### EXERCISE DESCRIPTION
Every line of the entries below that includes "margin" belongs in the answer, copied as written.

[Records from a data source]
- - - - -

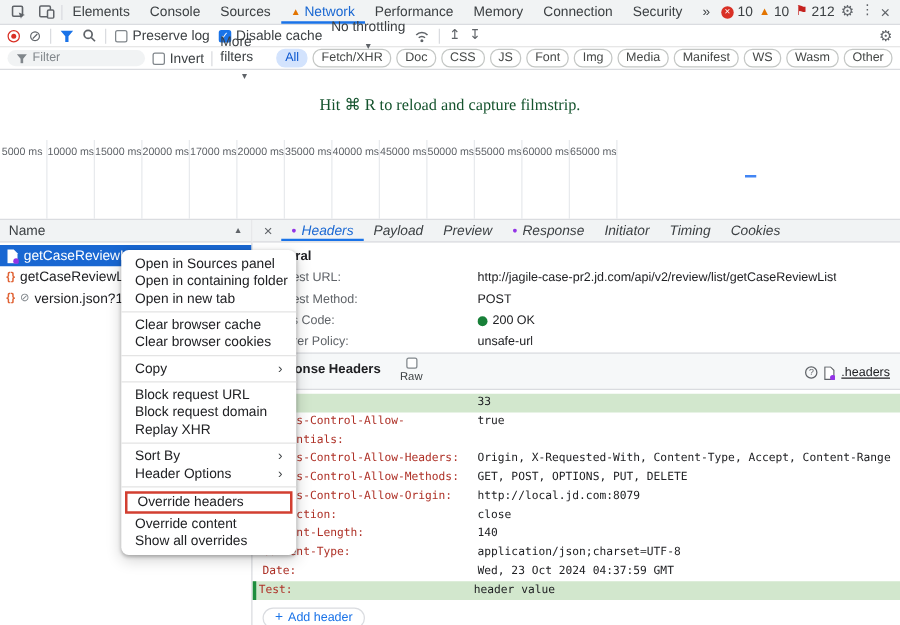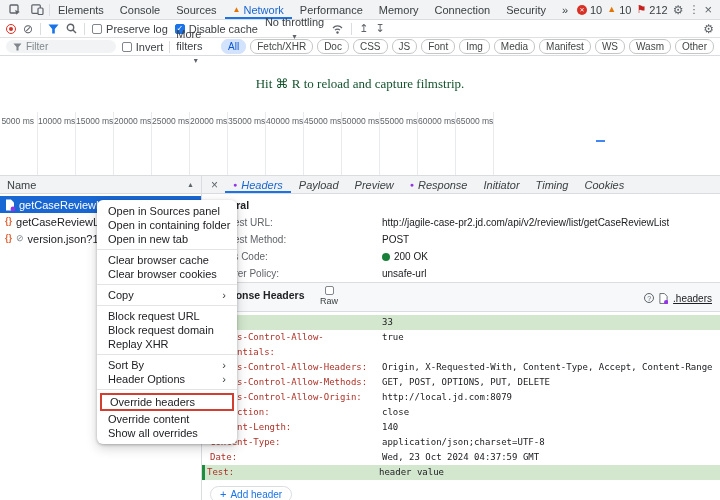--- a/index.html
+++ b/index.html
@@ -11,21 +11,21 @@
   }
   .vdiv { width:1px; height:12px; background:#dadce0; flex:none; }
 
   
   .tabbar { height:20px; background:#f1f3f4; border-bottom:1px solid #dadce0;
             display:flex; align-items:center; padding:0 4px; }
   .icon-btn { display:flex; align-items:center; justify-content:center; padding:0 5px; color:#5f6368; }
   .tab { height:100%; display:flex; align-items:center; gap:3px; padding:0 8px; color:#3c4043; white-space:nowrap; }
   .tab.selected { color:#1967d2; box-shadow:inset 0 -2px 0 #1a73e8; }
   .warn-glyph { color:#e37400; font-size:8px; line-height:1; }
-  .tabbar-right { margin-left:auto; display:flex; align-items:center; gap:5px; padding-right:4px; }
+  .tabbar-right { margin-left:auto; display:flex; gap:5px; padding-right:4px; }
   .badge { display:flex; align-items:center; gap:3px; color:#3c4043; }
   .err-circle { width:10px; height:10px; border-radius:50%; background:#d93025; color:#fff;
                 font-size:6px; display:flex; align-items:center; justify-content:center; line-height:1; }
   .flag-glyph { color:#c5221f; font-size:11px; line-height:1; }
   .gear-glyph { font-size:12px; color:#5f6368; line-height:1; }
   .kebab-glyph { font-size:11px; color:#5f6368; line-height:1; }
   .close-glyph { font-size:13px; color:#5f6368; line-height:1; }
 
   
   .toolbar { height:18px; background:#fff; border-bottom:1px solid #e0e0e0;
@@ -267,21 +267,21 @@
 
 <div class="msg-area">
   <span>Hit ⌘ R to reload and capture filmstrip.</span>
 </div>
 
 <div class="timeline">
   <span class="tl-cell">5000 ms</span>
   <span class="tl-cell">10000 ms</span>
   <span class="tl-cell">15000 ms</span>
   <span class="tl-cell">20000 ms</span>
-  <span class="tl-cell">25000 ms</span>
+  <span class="tl-cell">17000 ms</span>
   <span class="tl-cell">20000 ms</span>
   <span class="tl-cell">35000 ms</span>
   <span class="tl-cell">40000 ms</span>
   <span class="tl-cell">45000 ms</span>
   <span class="tl-cell">50000 ms</span>
   <span class="tl-cell">55000 ms</span>
   <span class="tl-cell">60000 ms</span>
   <span class="tl-cell">65000 ms</span>
   <span class="tl-dash"></span>
 </div>

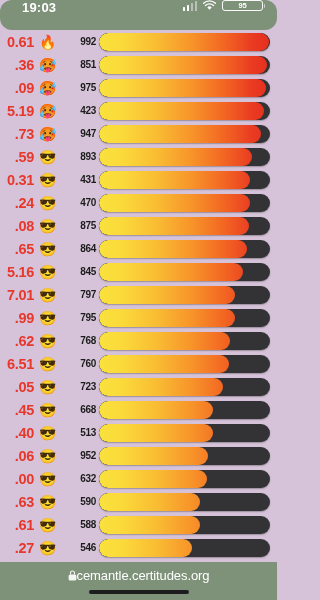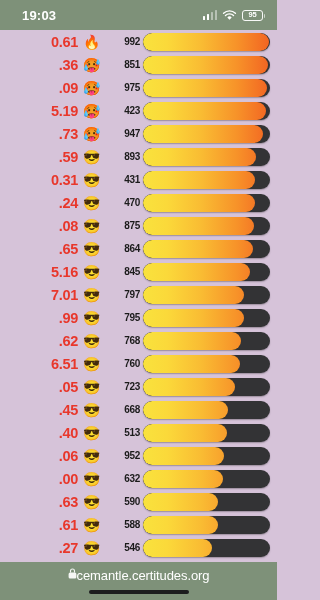--- a/index.html
+++ b/index.html
@@ -14,26 +14,27 @@
     font-family: "Liberation Sans", sans-serif;
     background: #d6c3d9;
     position: relative;
   }
 
   
   .status-bar {
     height: 30px;
     background: #7e9179;
     display: flex;
-    align-items: center;
+    align-items: flex-start;
     justify-content: space-between;
     padding: 0 14px 0 22px;
     color: #ffffff;
     position: relative;
     z-index: 5;
+    border-radius: 12px;
   }
   .status-time {
     font-size: 13px;
     font-weight: 600;
     letter-spacing: 0.2px;
   }
   .status-right {
     display: flex;
     align-items: center;
     gap: 5px;
@@ -46,21 +47,21 @@
     border-radius: 0.5px;
   }
   .signal-icon i:nth-child(1) { height: 4px; }
   .signal-icon i:nth-child(2) { height: 6px; }
   .signal-icon i:nth-child(3) { height: 8px; opacity: 0.45; }
   .signal-icon i:nth-child(4) { height: 10px; opacity: 0.45; }
 
   .wifi-icon { width: 15px; height: 11px; display: block; }
 
   .battery-icon {
-    width: 21px;
+    width: 41px;
     height: 11px;
     border: 1.3px solid rgba(255,255,255,0.95);
     border-radius: 3px;
     position: relative;
     display: flex;
     align-items: center;
     justify-content: center;
   }
   .battery-icon::after {
     content: "";
@@ -82,21 +83,20 @@
 
   
   .list-area {
     position: absolute;
     top: 30px;
     left: 0;
     right: 0;
     bottom: 38px;
     background: #d6c3d9;
     overflow: hidden;
-    padding-left: 44px;
   }
 
   .row {
     height: 23px;
     display: flex;
     align-items: center;
     position: relative;
   }
 
   .pct {
@@ -167,21 +167,21 @@
     background: #7e9179;
     display: flex;
     flex-direction: column;
     align-items: center;
     justify-content: flex-start;
     padding-top: 6px;
     z-index: 5;
   }
   .url-inner {
     display: flex;
-    align-items: flex-start;
+    align-items: center;
     gap: 0;
   }
   .lock-icon { width: 9px; height: 11px; display: block; }
   .url-text {
     font-size: 13px;
     color: #ffffff;
     letter-spacing: -0.1px;
   }
   .home-indicator {
     position: absolute;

- - - - -

### SOLUTION
-  .tabbar-right { margin-left:auto; display:flex; align-items:center; gap:5px; padding-right:4px; }
+  .tabbar-right { margin-left:auto; display:flex; gap:5px; padding-right:4px; }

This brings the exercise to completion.